Papelaria Tem Tudo: O papel dos afetos ou os afetos em papel

#Papelariatemtudo


Quando Braque e Picasso ainda em 1912 aprofundavam as suas experiências cubistas a partir da colagem/assemblage, incorporando em suas obras tiras de jornal, papeis de parede e até mesmo objetos ordinários como maços de cigarro, retalhos de tecidos variados, entre outros, o campo das artes plásticas passava por uma verdadeira revolução, onde a presença ostensiva do mundo material se tornaria irreversível e pregnante.

Salto quântico na questão formal, e é preciso lembrar que devemos amar a forma pelo que ela é, ou melhor dizendo, como ela se apresenta.

A colagem ou o “Cubismo de colagem”, como “novo” recurso técnico, ponta de lança de novas conquistas, que invadiu o campo pictórico, ainda se apresentava, diante das aspirações modernistas, como síntese. Esta síntese que se quer incisivamente formal foi compreendida como um impulso teórico, como uma reflexão profunda, sequencia “natural” dos experimentos analíticos com a cor, a distorção e a planificação, e por fim, como uma pesquisa autocentrada.

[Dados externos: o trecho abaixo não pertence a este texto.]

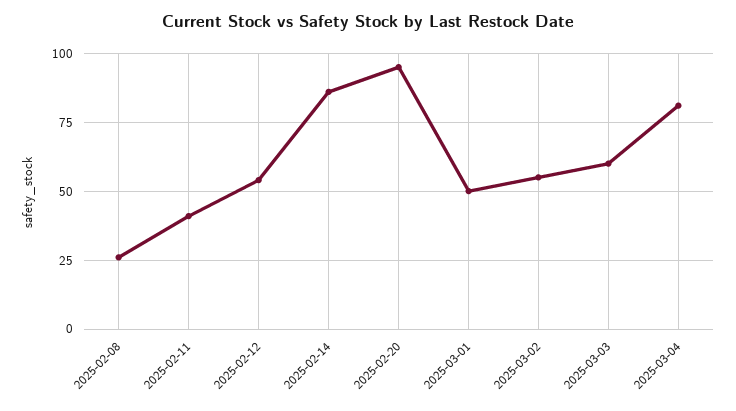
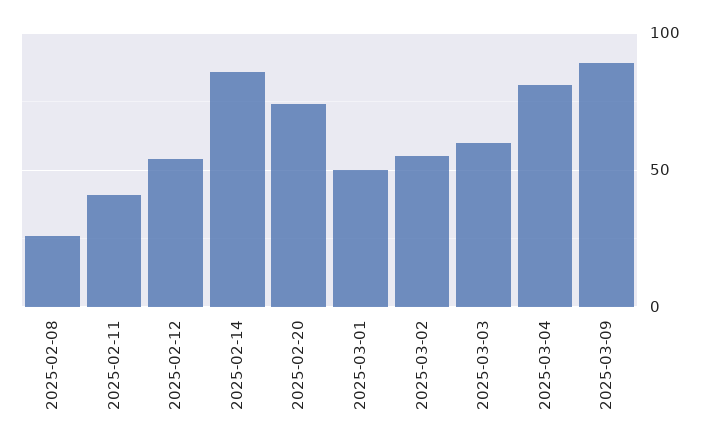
2025-02-20: 95 -> 75
2025-03-09: none -> 90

Pouco mais de cem anos depois, a colagem ou assemblage se afirma como um recurso vivo na arte contemporânea, angariando inúmeros sentidos, em boa parte, distanciando-se de seu cerne racionalista, de sua contraparte modernista.

Uma mostra desta particularidade dos sentidos pode ser vista na exposição intitulada “Papelaria Tem Tudo”, do artista plástico Raimundo Rodriguez, através de um conjunto de obras em papel que são fruto direto de uma compilação de trabalhos que se iniciaram em 2007, e que se encontra em andamento o denominado work in progress.

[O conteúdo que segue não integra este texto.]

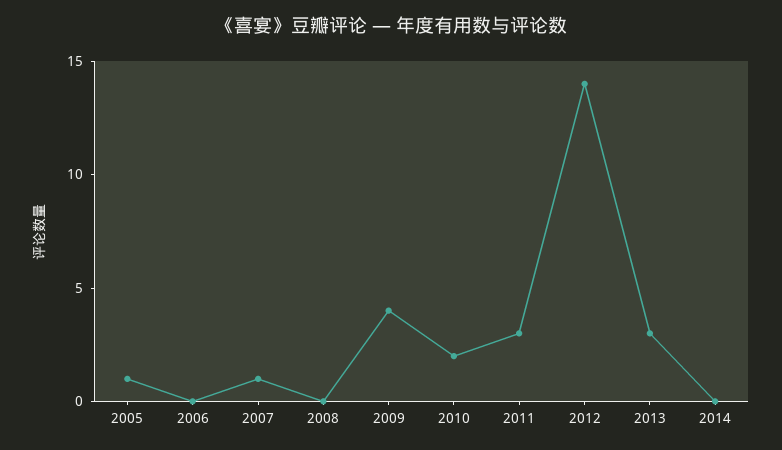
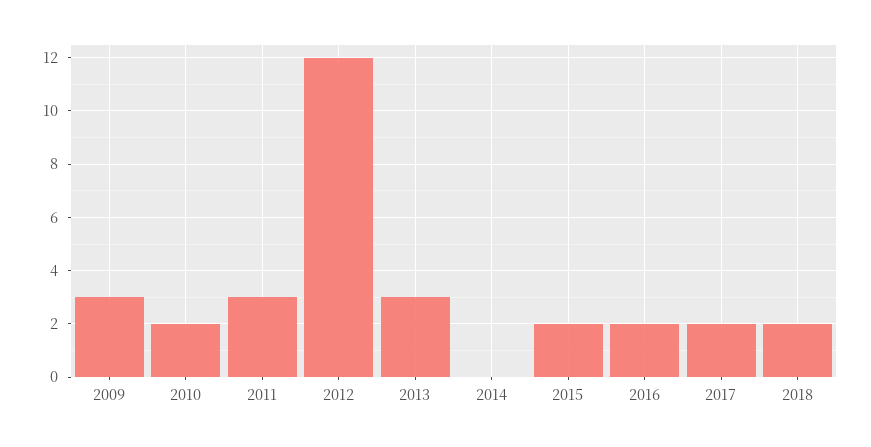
2005: 1 -> none
2006: 0 -> none
2007: 1 -> none
2008: 0 -> none
2009: 4 -> 3
2012: 14 -> 12
2015: none -> 2
2016: none -> 2
2017: none -> 2
2018: none -> 2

A experiência de manipular a vasta família dos papéis é sugerida de início pelo título da exposição. A ideia de uma papelaria que “tem tudo”, e, tudo inclui toda sorte de material artístico, está para o amante das artes assim como a livraria está para o amante das letras.

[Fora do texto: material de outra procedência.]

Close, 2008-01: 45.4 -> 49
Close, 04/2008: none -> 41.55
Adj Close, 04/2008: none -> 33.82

Neste caso, um elo fortíssimo une os dois sensíveis amantes: o papel.

Papel kraft, papelão, papel alumínio, papel celofane, papel canson, papel de carta, papel ofício, papel mata-borrão, papel couchê, papel mate (fosco ou brilhante), papel duplex, papel artesanal, tríplex, entre tantos outros, cada um com sua própria poética, cada um com sua própria memória, ainda que em branco.

O papel, suporte máximo das letras, também é o das cores e dos desenhos e, em última instancia, das pinturas – antes da pintura, aprioristicamente, ele é a tentativa (em papel jornal, preferencialmente), é o ensaio que chamamos de croquí.

As imagens oníricas de tempos que se atravessam em platôs múltiplos são aglutinadas nos papéis da papelaria imaginária de Rodriguez por meio da assemblage.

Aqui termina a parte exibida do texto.